Echo needs both a required perma-link and a required post-id. Since both are URIs, if the posts from your CMS only have one URL then just set post-id = perma-link. Sure it's a little redundant, but it's easy to implement. If you have content that isn't on the web, then use a URN for perma-link, but think long and hard about justifying what should be an extremely rare situation. Both supply potentially unique information, with the perma-link preserving the context of the weblog entry while the post-id is the same regardless of the context.
[MichaelBernstein] Joe, it seems to me that you could also cover all the edge cases by making both optional, but requiring an entry to have at a minimum a permalink or a unique identifier, and allowing an entry to have both if necessary. IOW, an entry can have:
only a permalink
only a unique identifier
both a unique identifier and a permalink
[MichaelBernstein] This assumes that in the absence of a unique identifier, the permalink can be used for this purpose.
[ChrisDent] I think it's bad news to conflate addresses with identifiers. It's relatively simple to create a meaningless, unique, persistent identifier for an entry and that returns large value. Making clients have to think about whether a permalink "can be used for" a purpose introduces some guesswork that breaks some of that value. Consider Message-IDs in emails or news postings, especially news postings. With those simple bits of info we get functional crossposting and, thank the good lord Pete, easily avoid re-reading crap we've seen before.
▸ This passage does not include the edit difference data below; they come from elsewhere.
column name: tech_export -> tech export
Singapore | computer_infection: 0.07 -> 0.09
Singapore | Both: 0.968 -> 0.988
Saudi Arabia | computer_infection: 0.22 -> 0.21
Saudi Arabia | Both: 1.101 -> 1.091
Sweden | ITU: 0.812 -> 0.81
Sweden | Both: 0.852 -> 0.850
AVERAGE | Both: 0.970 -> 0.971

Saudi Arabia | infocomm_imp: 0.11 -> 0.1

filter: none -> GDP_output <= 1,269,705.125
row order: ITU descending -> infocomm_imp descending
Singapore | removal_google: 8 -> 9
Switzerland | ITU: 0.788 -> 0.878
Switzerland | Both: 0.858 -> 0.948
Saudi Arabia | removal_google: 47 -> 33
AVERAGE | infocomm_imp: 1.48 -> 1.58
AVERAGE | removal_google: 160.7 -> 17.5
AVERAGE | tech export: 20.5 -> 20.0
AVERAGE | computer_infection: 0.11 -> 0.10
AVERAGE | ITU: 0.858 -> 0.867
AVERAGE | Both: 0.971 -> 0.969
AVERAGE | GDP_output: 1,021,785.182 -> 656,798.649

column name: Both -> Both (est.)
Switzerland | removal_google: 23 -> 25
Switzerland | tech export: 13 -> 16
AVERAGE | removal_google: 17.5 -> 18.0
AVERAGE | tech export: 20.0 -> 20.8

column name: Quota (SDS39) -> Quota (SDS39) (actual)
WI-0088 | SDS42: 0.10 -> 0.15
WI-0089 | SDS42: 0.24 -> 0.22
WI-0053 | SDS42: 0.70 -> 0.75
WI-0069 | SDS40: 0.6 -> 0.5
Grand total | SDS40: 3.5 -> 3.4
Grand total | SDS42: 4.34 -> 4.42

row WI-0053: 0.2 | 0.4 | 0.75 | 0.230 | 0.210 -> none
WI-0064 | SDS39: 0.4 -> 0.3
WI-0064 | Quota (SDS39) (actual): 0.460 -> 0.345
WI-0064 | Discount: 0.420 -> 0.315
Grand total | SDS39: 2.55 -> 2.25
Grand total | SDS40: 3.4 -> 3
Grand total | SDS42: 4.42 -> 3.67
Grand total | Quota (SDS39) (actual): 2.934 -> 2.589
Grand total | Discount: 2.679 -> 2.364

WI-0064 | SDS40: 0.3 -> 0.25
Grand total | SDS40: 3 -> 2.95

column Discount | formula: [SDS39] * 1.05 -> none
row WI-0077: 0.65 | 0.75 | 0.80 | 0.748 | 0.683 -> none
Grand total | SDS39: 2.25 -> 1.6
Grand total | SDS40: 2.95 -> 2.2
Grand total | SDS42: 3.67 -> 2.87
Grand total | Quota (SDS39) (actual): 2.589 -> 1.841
[KenMacLeod] I believe a large part of the confusion is that "permalink" is defined as "A URI that points to the post on the web" (emphasis added). As in, "there can be many permalinks" such that "a permalink" can't be used as an identifier. If, instead, we were to say that there was one "canonical reference" (identifier), then we could have "can also be found at" for categories and "internal identifier" for post-ids. See EntryIdentifier. Precedence rules would also allow for the principal identifer to actually not be retrievable, for those instances where there is no "canonical reference", in which case any one of listed "also-ats" would be used.